Day 145 - south of Sukhbaatar to border crossing, to south of Gusinoozersk - Thurs 18 Jul
What a magnificent picture on waking of pine trees and a meadow of wildflowers. Just finishing our (Malaysian) baked beans when we heard Miles on radio to say he was outside our farmer's gate, but going on to border as they need to reach Ulan Ude tomorrow to lodge application for visa back into Mongolia (luckily ours is multiple entry). Gave farmer’s daughter a kangaroo keyring, and closed gate behind us. Road bordered by pines, some silver birch. Pulled in for diesel at Sukhbaatar, attendant had porcupine in box, which she lifted out and showed how to stroke quills down to avoid spikes. GirlRob gave her sticker of echidna, then man wanted a sticker too – pointing to kangaroo - in end everybody got one!
Border crossing on both sides was ordered, organised, total calm – what a treat! As usual, details of crossing will be posted elsewhere on blog, but a couple of items of interest: GirlRob was asked to explain purpose of Mongolian business visa – officers happy to hear about MSM plans to import EarthCruisers, and of the inspection of Ozzie by their managers, engineers and mechanics. Delay at her passport window when they checked her face against picture and gestured downwards on the cheeks, which we interpreted as “stop smiling”, but then called over a woman who smiled, and mimed fat cheeks, then drawn cheeks indicating GirlRob has lost weight – a special moment!! And then customs wanted to see what was in gel packets used for toilet sanitation – good we had some fun moments, because the Russian side was more serious. They took 2 hours deciding whether our documents proved ownership (esp when they saw "registration is not proof of ownership" on the Australian registration paper. Marina was more than helpful interpreting and helping fill in forms – otherwise it could have taken double that time. Their customs inspection involved gloves and dogs, but finally we were free to go - and were finally in Siberia!!!
Stopped for lunch just up road, overlooking new housing development, like American barns, and plenty of pine trees. Moved our watches forward an hour. OMG Russian tanks, driving along a trench beside road; cheerful though, one soldier waved!

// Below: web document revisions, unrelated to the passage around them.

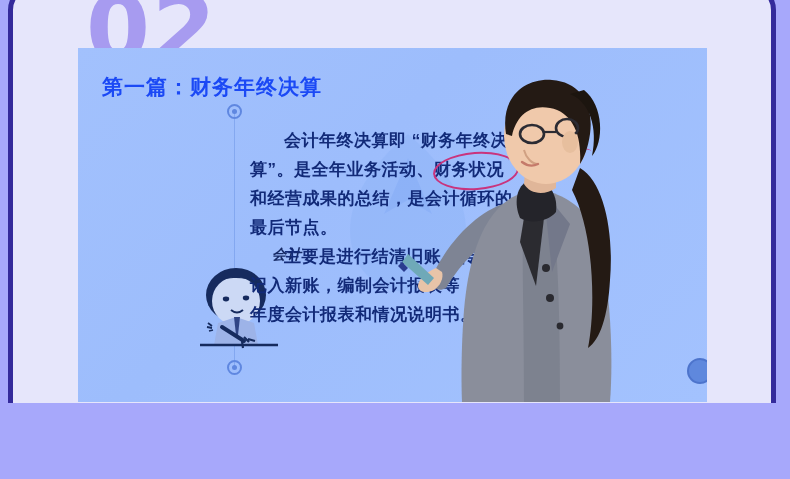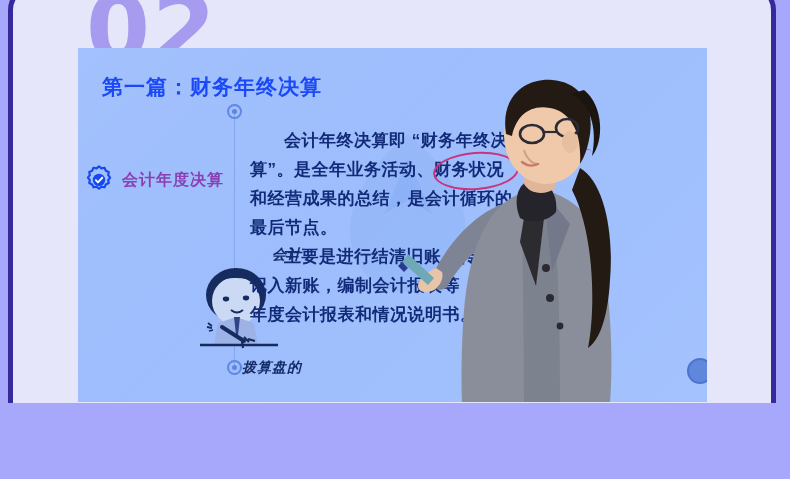--- a/index.html
+++ b/index.html
@@ -237,14 +237,6 @@
 
     <div class="slide-title">第一篇：财务年终决算</div>
 
-    <div class="topic-row">
-      <svg class="gear-icon" viewBox="0 0 32 32">
-        <path d="M16 1.5 l2.6 2.1 3.3-.6 1.4 3.1 3.1 1.4 -.6 3.3 2.1 2.6 -2.1 2.6 .6 3.3 -3.1 1.4 -1.4 3.1 -3.3-.6 -2.6 2.1 -2.6-2.1 -3.3 .6 -1.4-3.1 -3.1-1.4 .6-3.3 -2.1-2.6 2.1-2.6 -.6-3.3 3.1-1.4 1.4-3.1 3.3 .6 Z" fill="none" stroke="#1648ef" stroke-width="2.3" stroke-linejoin="round"></path>
-        <circle cx="16" cy="16" r="6.6" fill="#1648ef"></circle>
-        <path d="M12.6 16.2 l2.3 2.4 4.6-5" fill="none" stroke="#ffffff" stroke-width="2" stroke-linecap="round" stroke-linejoin="round"></path>
-      </svg>
-      <span class="topic-label">会计年度决算</span>
-    </div>
 
     <div class="divider"></div>
     <div class="dot-marker dot-top"></div>

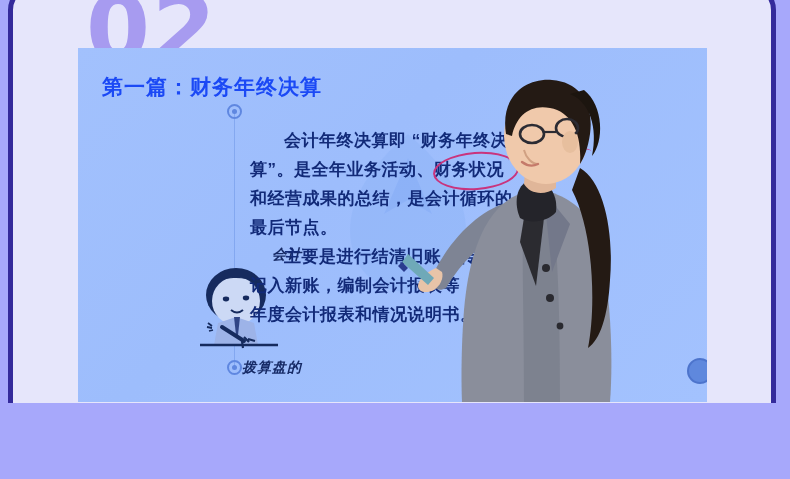--- a/index.html
+++ b/index.html
@@ -258,7 +258,6 @@
         <path d="M66 72 l5 5 m-7 -1 l1 7 m5 -9 l7 2" stroke="#162b5e" stroke-width="2.2" fill="none"></path>
         <path d="M30 58 l4 3 m-5 1 l5 1 m-3 3 l4 -1" stroke="#162b5e" stroke-width="1.8" fill="none"></path>
       </svg>
-      <div class="mascot-caption">拨算盘的</div>
     </div>
 
     <div class="body-text">

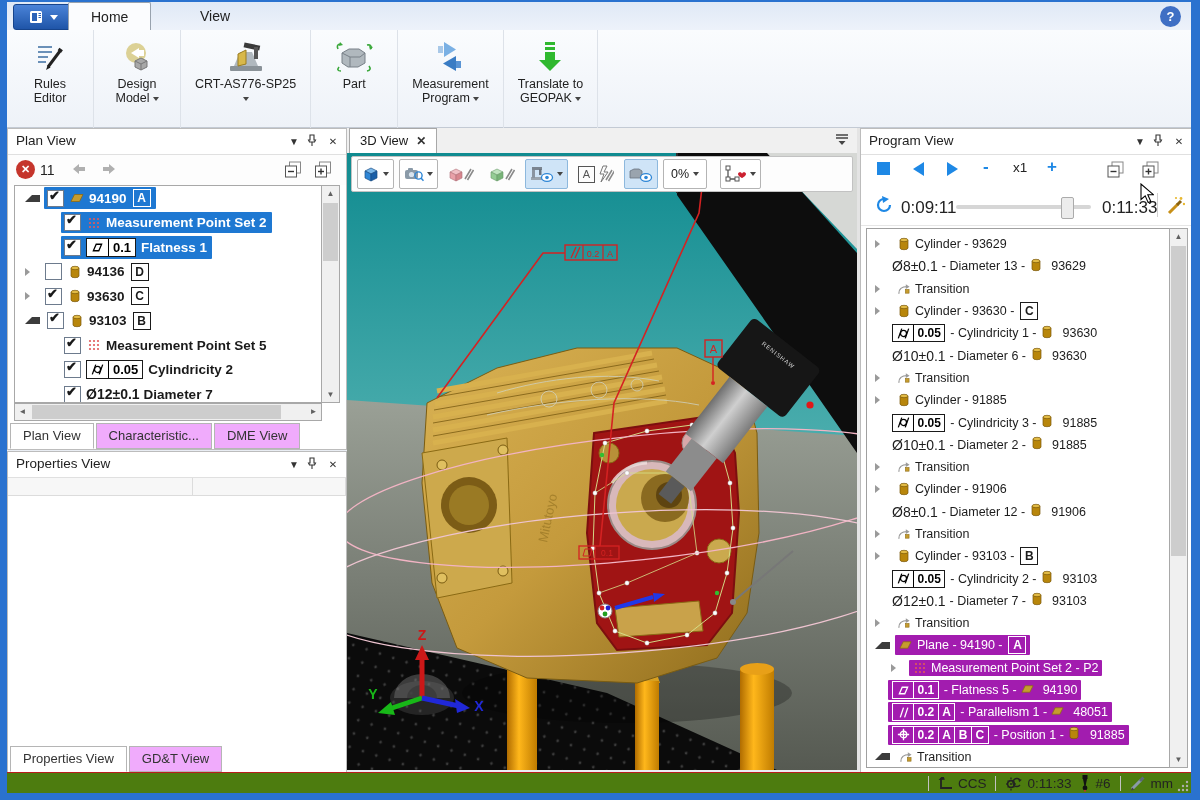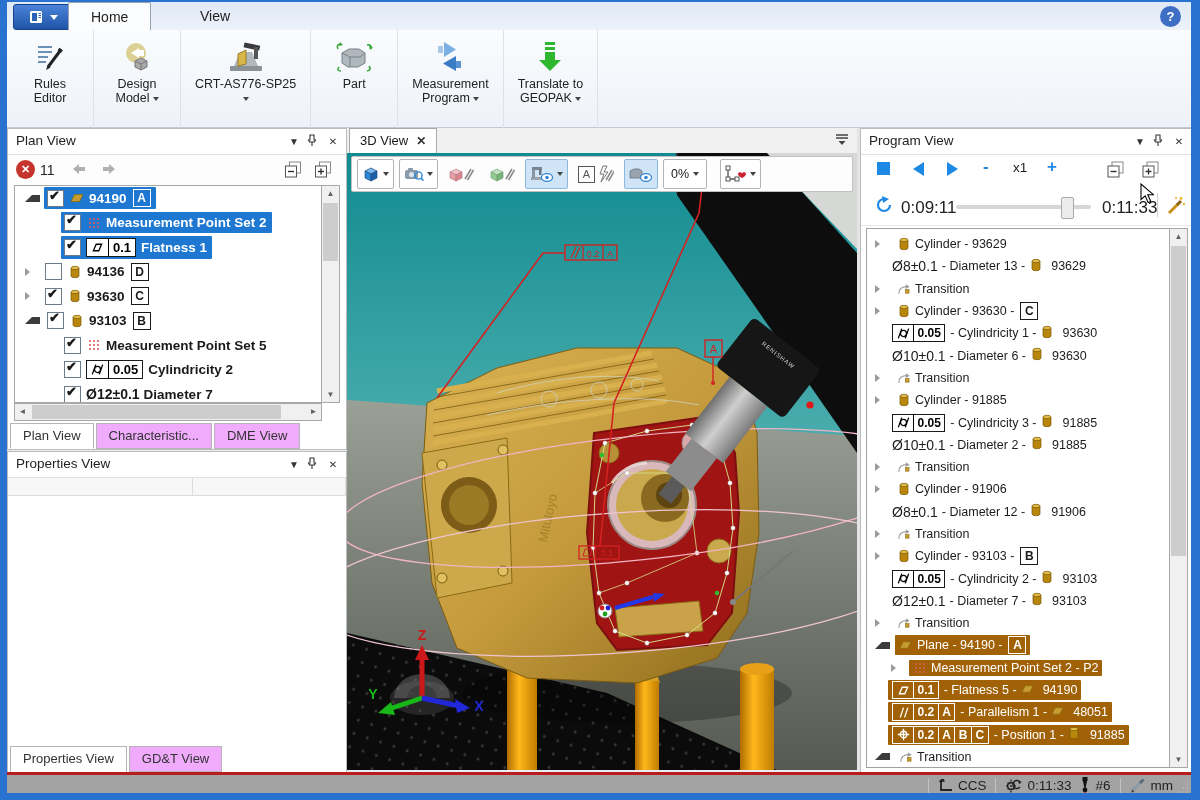--- a/index.html
+++ b/index.html
@@ -74,7 +74,7 @@
   .prow .ico{width:13px;height:14px;}
   .prow .fcfbox{height:16px;border-width:1.3px;}
   .prow .fcfbox span{font-size:12px;padding:0 3.5px;}
-  .prow.sel>.hl{background:#a16207;color:#fff;justify-content:flex-end;}
+  .prow.sel>.hl{background:#a21caf;color:#fff;justify-content:flex-end;}
   .prow.sel .fcfbox{background:transparent;border-color:#fff;color:#fff;}
   .refico{margin:0 4px 0 4px;}
   

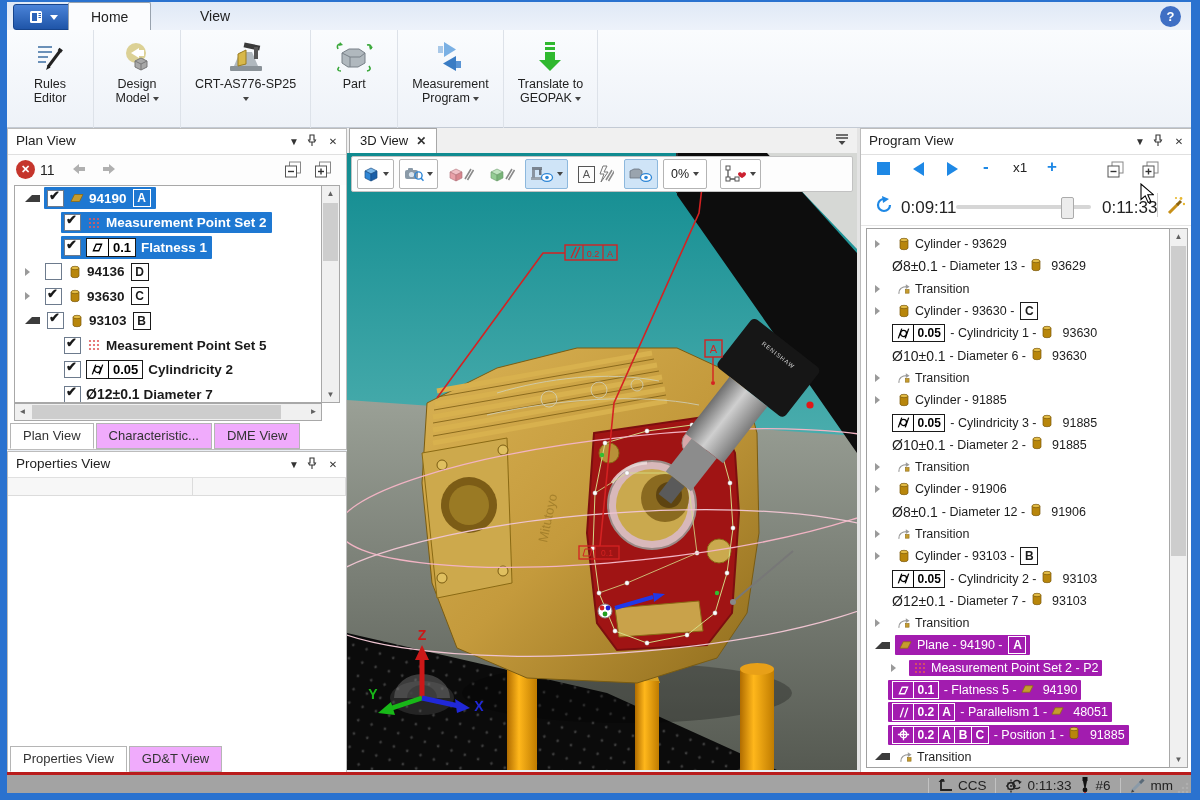--- a/index.html
+++ b/index.html
@@ -105,7 +105,7 @@
   #propcols{position:relative;height:17px;border-bottom:1px solid #dcdcdc;background:#f7f7f7;}
   #propcols div{position:absolute;top:0;bottom:0;border-right:1px solid #dcdcdc;}
   
-  #statusbar{position:absolute;left:7px;right:9px;top:772px;height:21px;background:#a3a3a3;border-top:3px solid #b91c1c;
+  #statusbar{position:absolute;left:7px;right:9px;top:772px;height:21px;background:#4d7c0f;border-top:1px solid #b91c1c;
              display:flex;align-items:center;justify-content:flex-end;gap:9px;padding-right:18px;font-size:13.5px;color:#222;}
   .ssep{width:1px;height:15px;background:#c2c2c2;}
   .sitem{display:flex;align-items:center;gap:5px;}

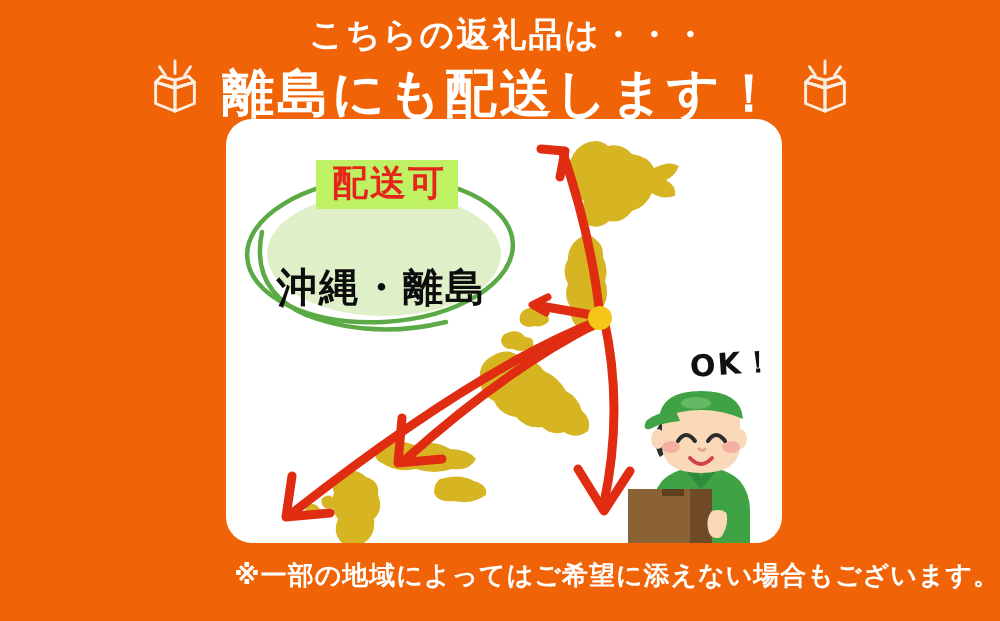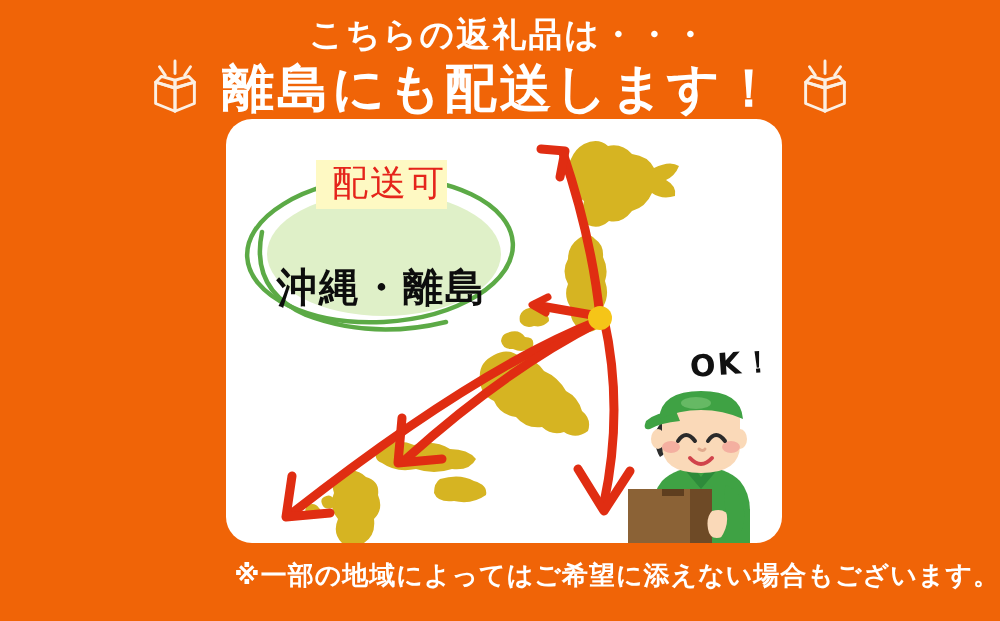--- a/index.html
+++ b/index.html
@@ -23,7 +23,7 @@
   }
   .headline-row {
     position:absolute; left:0; top:57px; width:1000px;
-    display:flex; align-items:center; justify-content:center; gap:16px;
+    display:flex; align-items:flex-end; justify-content:center; gap:16px;
   }
   .headline {
     color:#FFFFFF; font-size:52px; font-weight:bold;

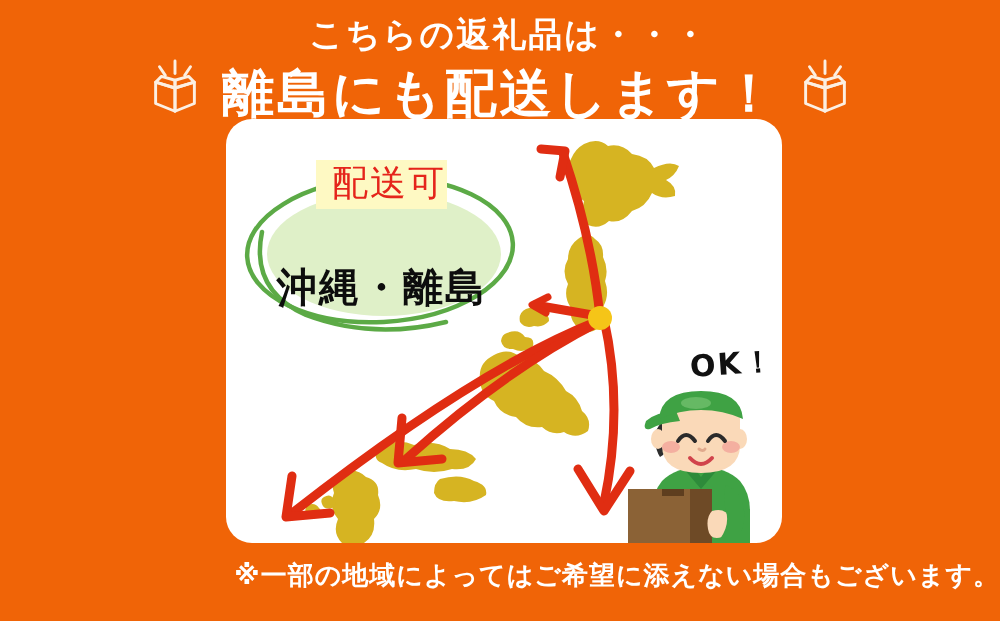--- a/index.html
+++ b/index.html
@@ -49,8 +49,8 @@
   }
   .badge {
     position:absolute; left:316px; top:160px;
-    background:#fef9c3; padding:3px 1px 6px 16px;
-    color:#E5251B; font-size:36px; font-weight:normal; letter-spacing:2px;
+    background:#bef264; padding:3px 12px 6px 16px;
+    color:#E5251B; font-size:36px; font-weight:bold; letter-spacing:2px;
     white-space:nowrap; line-height:1.1;
   }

Good road from the border for a short distance, then more ”normal”, then sand washes all along road. Oh oh, spoke too soon, large potholes appearing - work gangs filling with sand and gravel, but definitely bumpy ride. And a new concept - corrugated bitumen! Immediate changes noticeable - some blonde hair and European features appearing. Driving across remote borders is a more gradual awareness of population or demographic changes, rather than if we were coming in to cosmopolitan hotels via airports and their multi-nationalities. Caucasians are from western side. Pines everywhere, distinctive orange trunks and branches, random shapes and sizes, irregular distances between clumps, not the symmetry of plantations around our home in Bribie Island. Boriarty people Mongolia influence but not nomadic, are Buddhists with temples/stupas.
Turned off road at confluence of two rivers, into convenient clump of trees, (version of poplars) and wonder of wonders, a fireplace AND dead branches AND chopped logs - a fire for the first time in just under five months. What a joyous ambience - sudden changes to planned menus to include anything that can be cooked in foil covered in embers!! Guy appeared in a red Tshirt with the communist star on cap - quite fitting! A very very pleasant camp, including Miles' ceremonial burning of Andy's bed (our Chinese guide) and many funny stories. Our camping buddies that we left at home will be tickled to note that Bucky Squirrel got a mention, as did the misadventures of desert trips taking out all the tyres and one transfer case, and the unforgettable Roly, King of the Fire.